Since Janet so kindly reminded us of Carly Simon's song earlier this week, it's been running like a mantra through my head...and since this connects so nicely with Lisa's post this week about the "Massacre at Noon," I couldn't resist:

We can never know about the days to come, but we think about them anyway...

When I was an undergraduate elementary ed major, I took a course in Introduction to Teaching Reading, and one of the keys to teaching small children critical reading skills, we learned, was to teach them to predict and anticipate: "What do you think will happen next? Will Polly eat her peas?"

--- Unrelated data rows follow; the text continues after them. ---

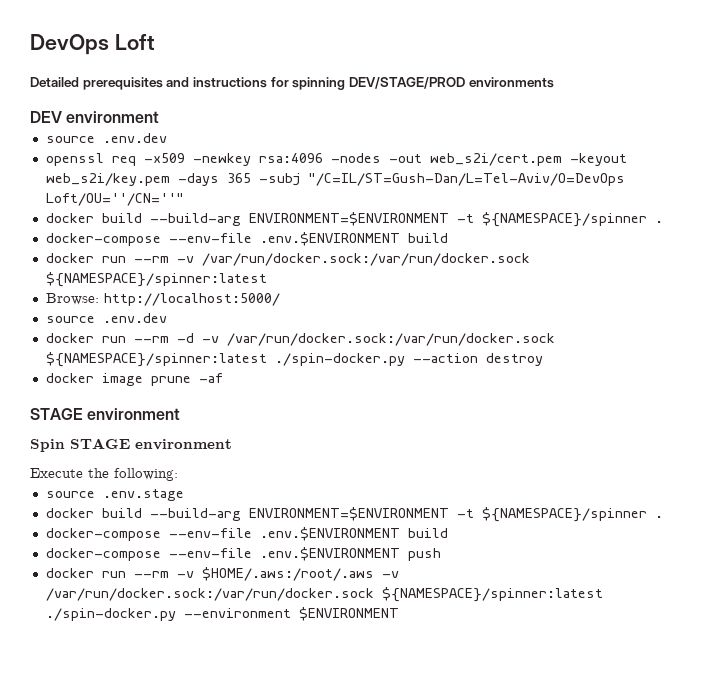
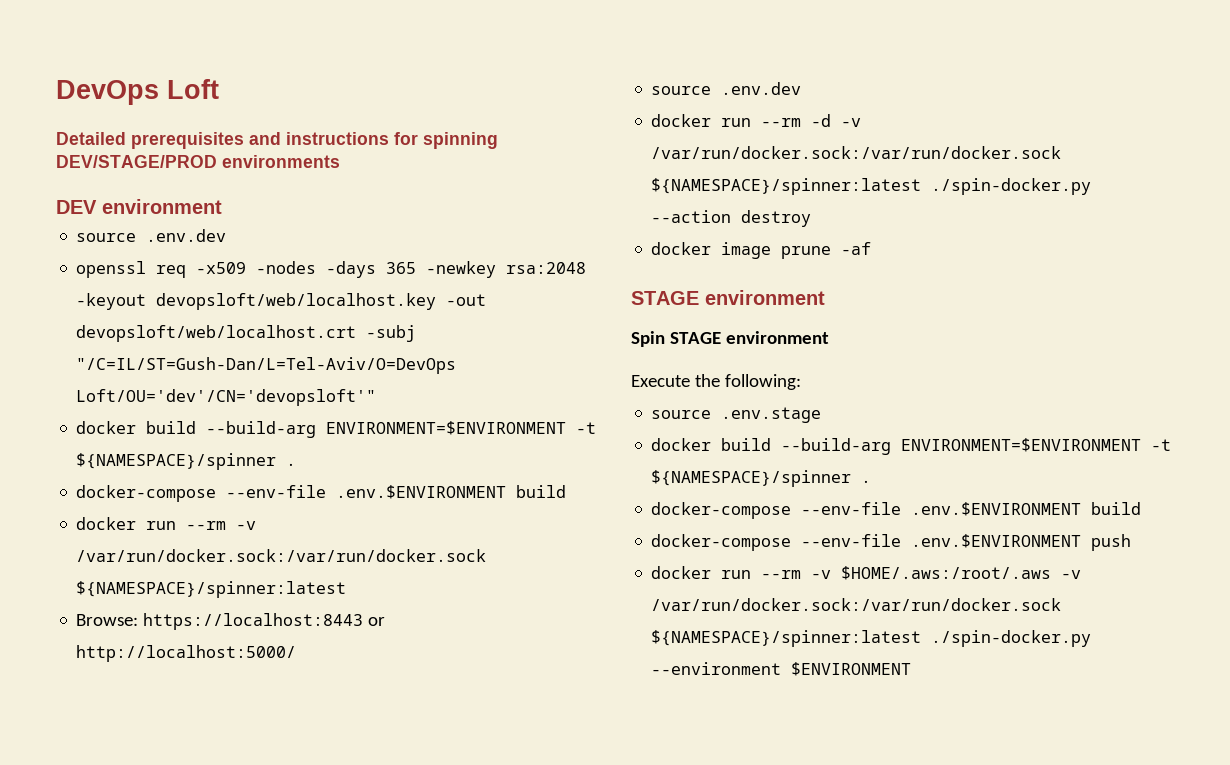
- openssl req -x509 -newkey rsa:4096 -nodes -out web_s2i/cert.pem -keyout web_s2i/key.pem -days 365 -subj "/C=IL/ST=Gush-Dan/L=Tel-Aviv/O=DevOps Loft/OU=''/CN=''"
+ openssl req -x509 -nodes -days 365 -newkey rsa:2048 -keyout devopsloft/web/localhost.key -out devopsloft/web/localhost.crt -subj "/C=IL/ST=Gush-Dan/L=Tel-Aviv/O=DevOps Loft/OU='dev'/CN='devopsloft'"
- Browse: http://localhost:5000/
+ Browse: https://localhost:8443 or http://localhost:5000/

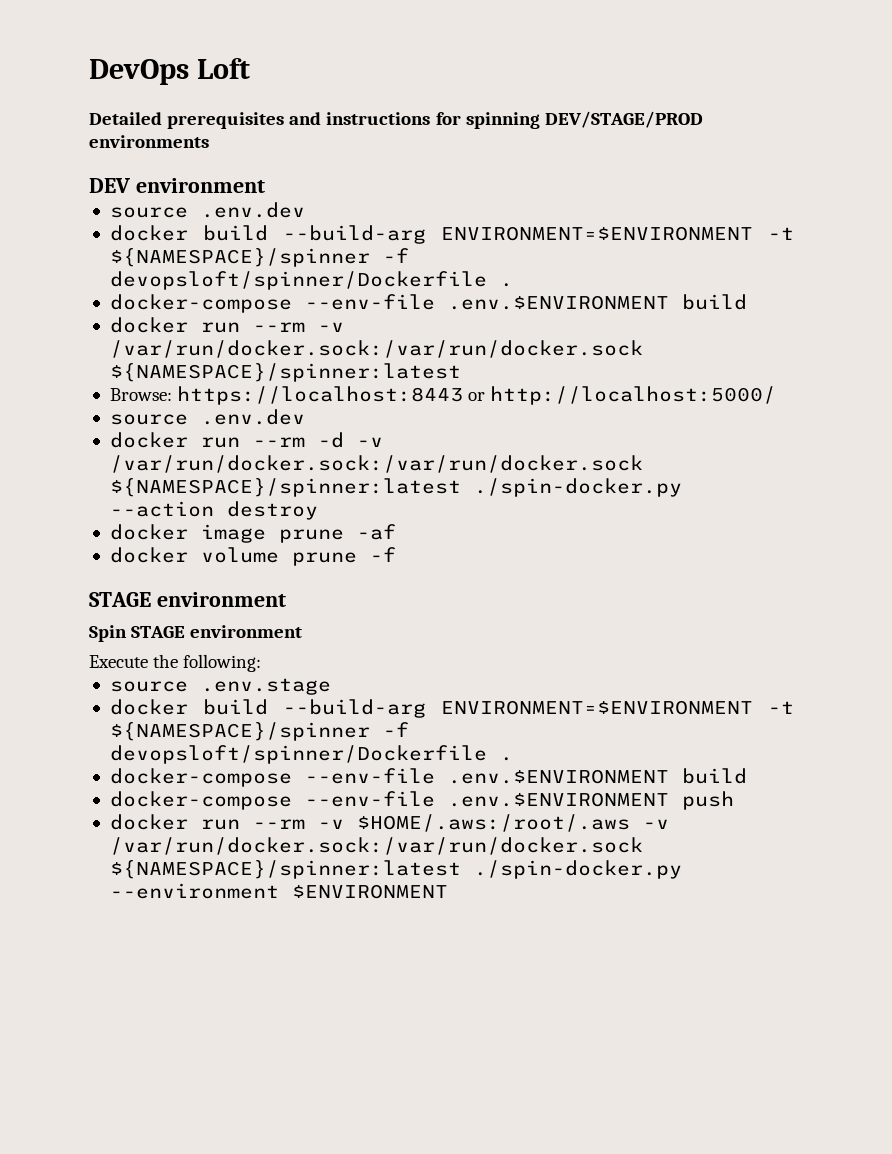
  DEV environment
  source .env.dev
- openssl req -x509 -nodes -days 365 -newkey rsa:2048 -keyout devopsloft/web/localhost.key -out devopsloft/web/localhost.crt -subj "/C=IL/ST=Gush-Dan/L=Tel-Aviv/O=DevOps Loft/OU='dev'/CN='devopsloft'"
- docker build --build-arg ENVIRONMENT=$ENVIRONMENT -t ${NAMESPACE}/spinner .
+ docker build --build-arg ENVIRONMENT=$ENVIRONMENT -t ${NAMESPACE}/spinner -f devopsloft/spinner/Dockerfile .
+ docker volume prune -f
  source .env.stage
- docker build --build-arg ENVIRONMENT=$ENVIRONMENT -t ${NAMESPACE}/spinner .
+ docker build --build-arg ENVIRONMENT=$ENVIRONMENT -t ${NAMESPACE}/spinner -f devopsloft/spinner/Dockerfile .

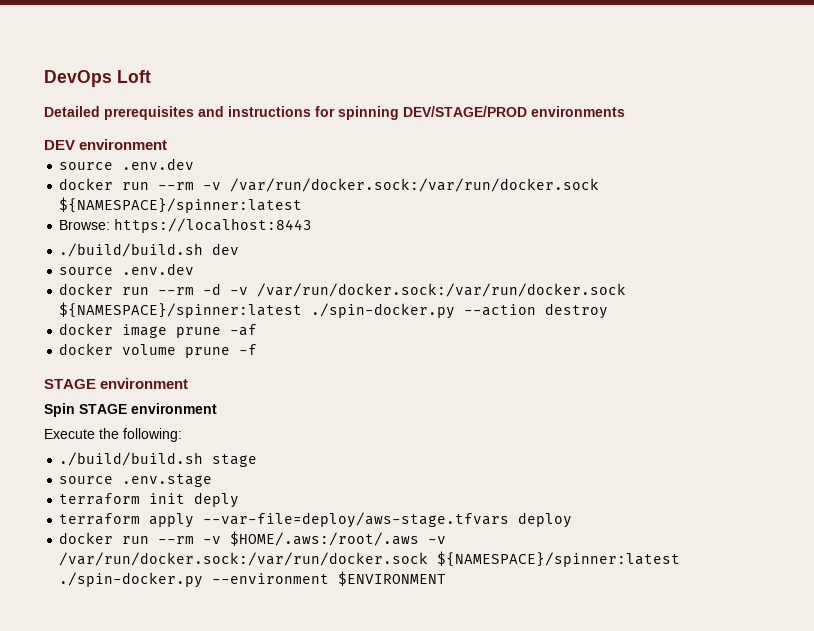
  DEV environment
  source .env.dev
- docker build --build-arg ENVIRONMENT=$ENVIRONMENT -t ${NAMESPACE}/spinner -f devopsloft/spinner/Dockerfile .
- docker-compose --env-file .env.$ENVIRONMENT build
- Browse: https://localhost:8443 or http://localhost:5000/
+ Browse: https://localhost:8443
+ ./build/build.sh dev
+ ./build/build.sh stage
  source .env.stage
- docker build --build-arg ENVIRONMENT=$ENVIRONMENT -t ${NAMESPACE}/spinner -f devopsloft/spinner/Dockerfile .
- docker-compose --env-file .env.$ENVIRONMENT build
- docker-compose --env-file .env.$ENVIRONMENT push
+ terraform init deply
+ terraform apply --var-file=deploy/aws-stage.tfvars deploy

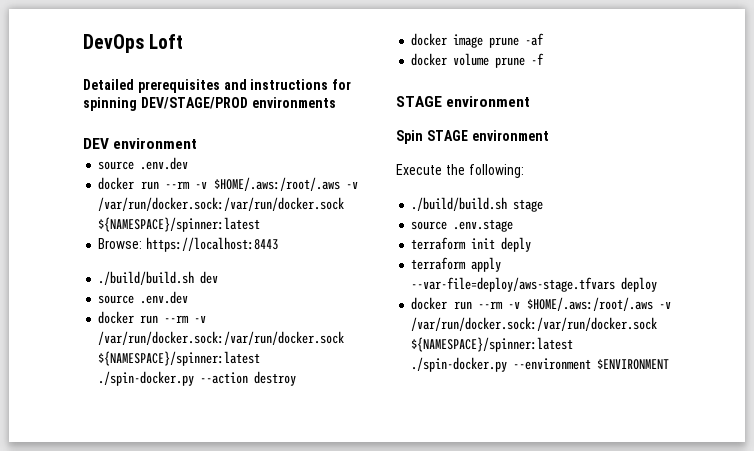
  DEV environment
  source .env.dev
- docker run --rm -v /var/run/docker.sock:/var/run/docker.sock ${NAMESPACE}/spinner:latest
+ docker run --rm -v $HOME/.aws:/root/.aws -v /var/run/docker.sock:/var/run/docker.sock ${NAMESPACE}/spinner:latest
- docker run --rm -d -v /var/run/docker.sock:/var/run/docker.sock ${NAMESPACE}/spinner:latest ./spin-docker.py --action destroy
+ docker run --rm -v /var/run/docker.sock:/var/run/docker.sock ${NAMESPACE}/spinner:latest ./spin-docker.py --action destroy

Anticipation is neatly tied to the concept of suspense, and we can anticipate good things or bad--like in a horror movie, when the heroine is running around half-naked trying to get away from the bad guy, and the music builds and builds and builds--we know that any moment now, that bad guy is going to suddenly be there, bloody knife in his hand and an evil grin on his face--and yet, when it happens (just as we anticipated), we still jump, let out a startled cry, and then watch as the anticipation begins to build all over again.

Why--when life is so darn suspensful on its own--do we feel the need to regurgitate this stuff in our fiction?

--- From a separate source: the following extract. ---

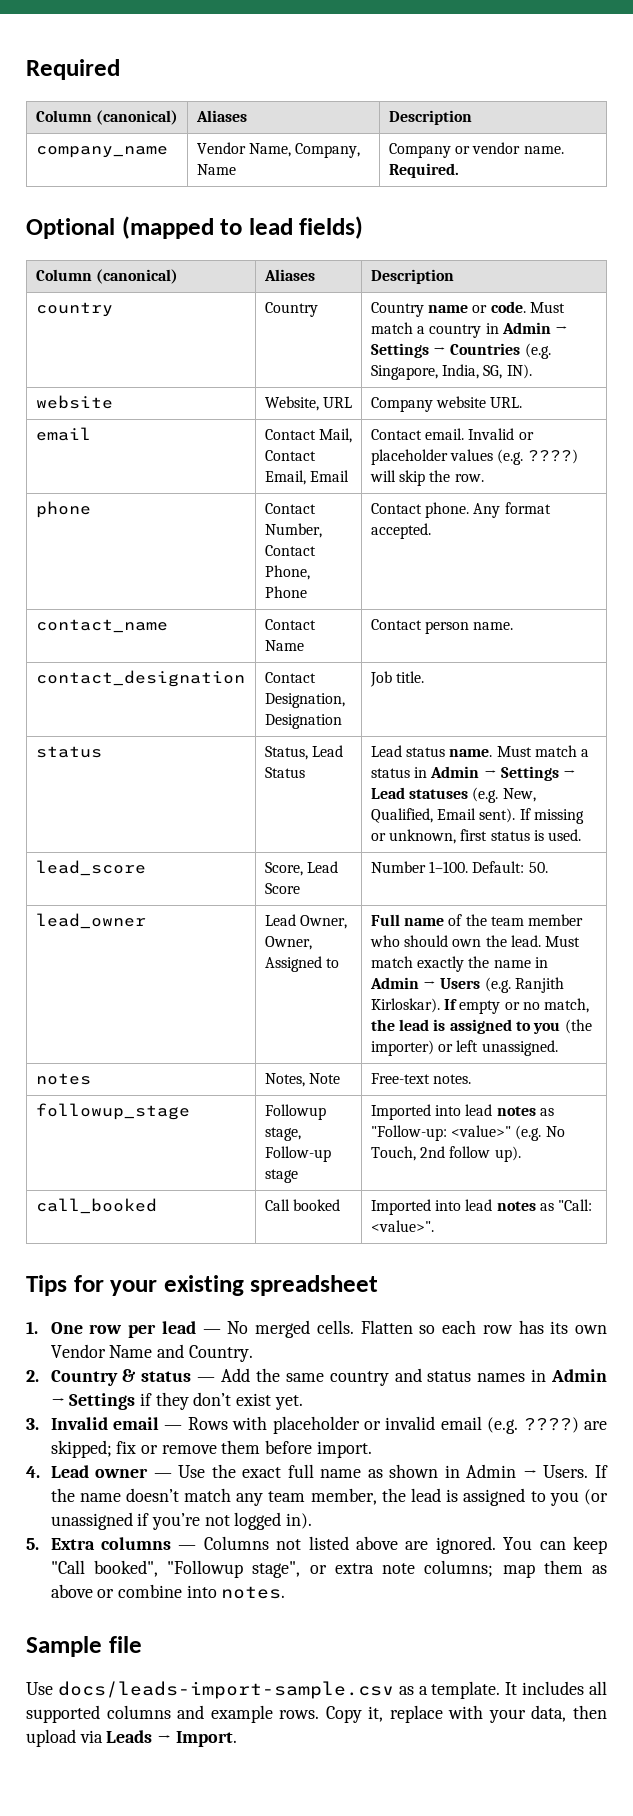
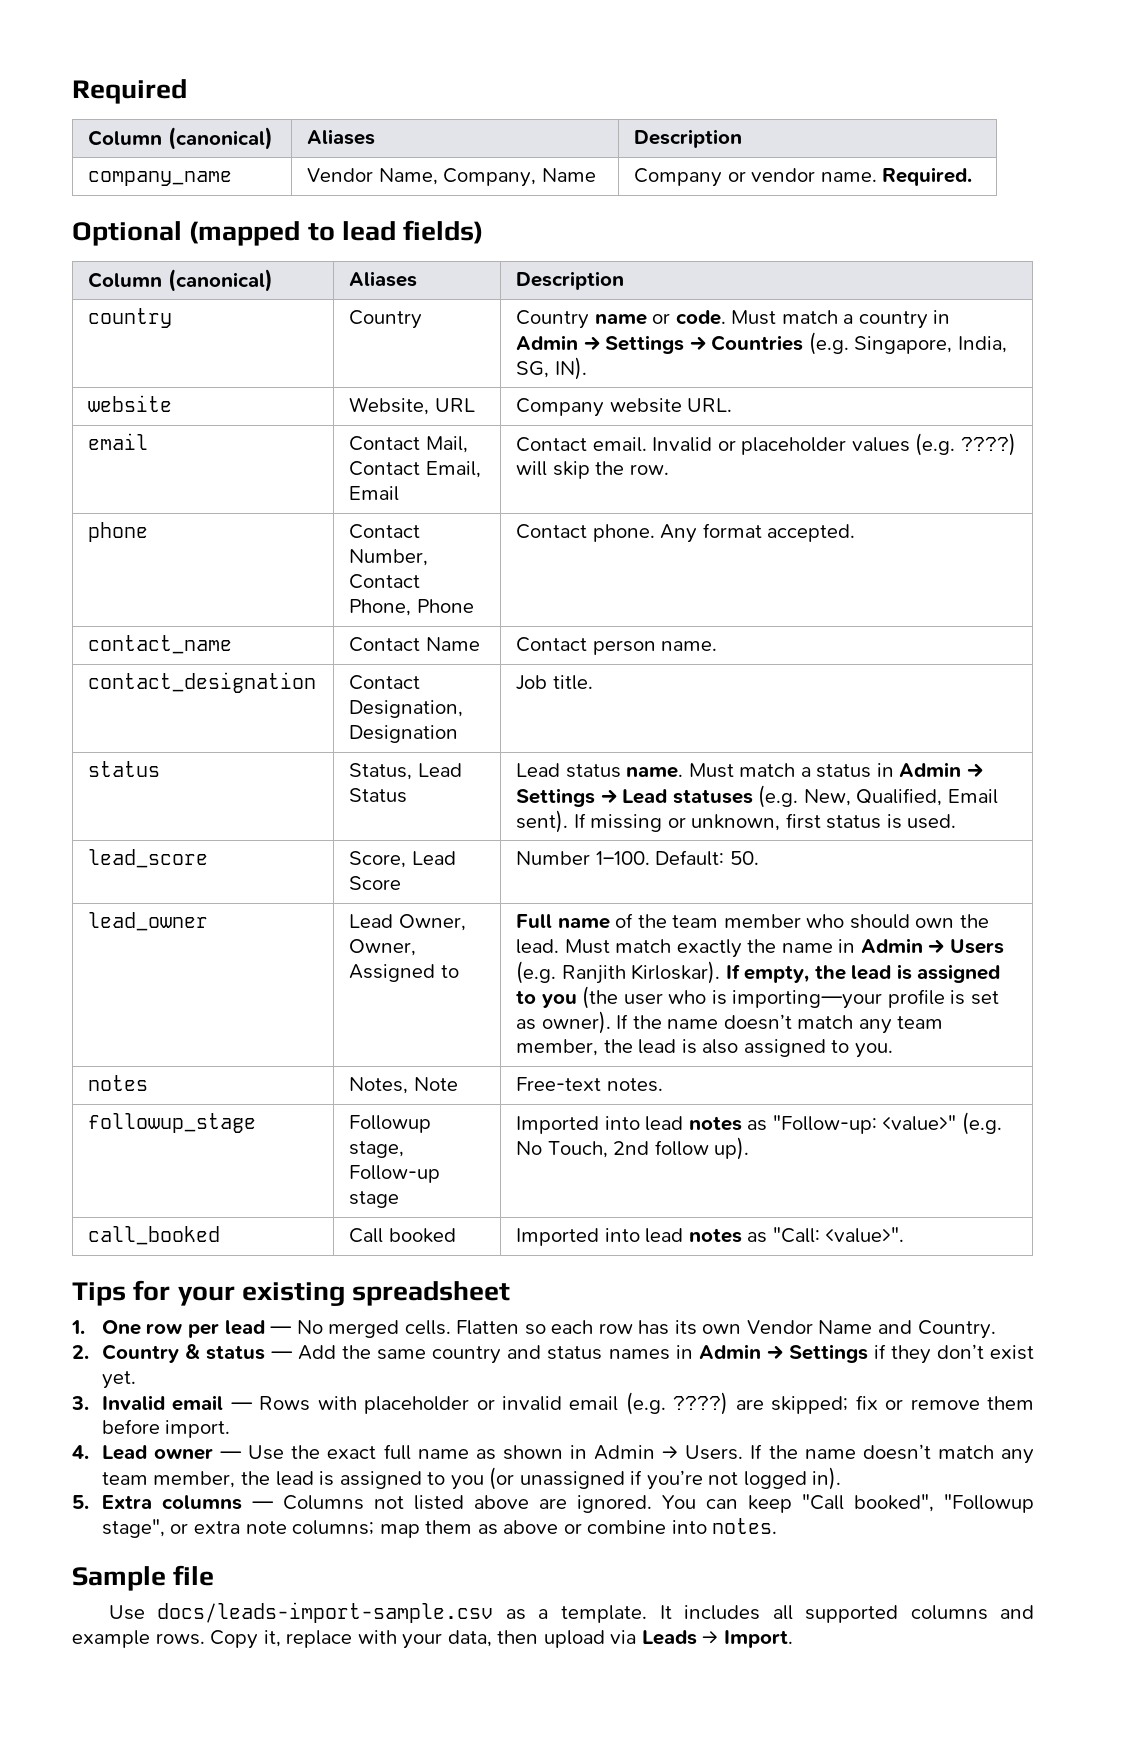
- If empty or no match, the lead is assigned to you (the importer) or left unassigned.
+ If empty, the lead is assigned to you (the user who is importing—your profile is set as owner). If the name doesn’t match any team member, the lead is also assigned to you.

And tomorrow we might not be together. I'm no prophet and I don't know nature's ways...

Life is inherently suspenseful. We never know what tomorrow holds, when our time will end, when life is going to throw us a curve ball. The only thing that's certain is uncertainty. We imitate this anticipation and suspense in our fiction, I think, to help us deal with our very real fear of the unknown. Because many times, in fiction, the ending can be anticipated--and unlike real life, most of the time our predictions for fictional endings are pretty accurate (after all, we've been practicing since we were barely out of diapers, right)?

I'll...stay right here cause these are the good old days...

All we have is now. Today. This moment. We can anticipate tomorrow, next week, next month, but life's endings are much more difficult to predict. Tom Clancy once said, "The only difference between fiction and real life is that fiction has to make sense." Making sense out of reality is obviously a much more challenging prospect...

2 comments:

Lisa said...

I am finding it hard to live in the moment. Intellectually I know that I need to and that there is no way to anticipate what's around the corner, but I find myself trying anyway.

I think we write fiction because we can control the end. We decide when the chapter's over, when the verse is done. We decide if it is a happy ending---if the girl gets the guy. In some ways we are on a power trip. But those of us that route are trying to control something in our lives.

Kacie said...

Are you implying that I might be the type of person who has ::gasp:: control issues??? No. Surely not. ;)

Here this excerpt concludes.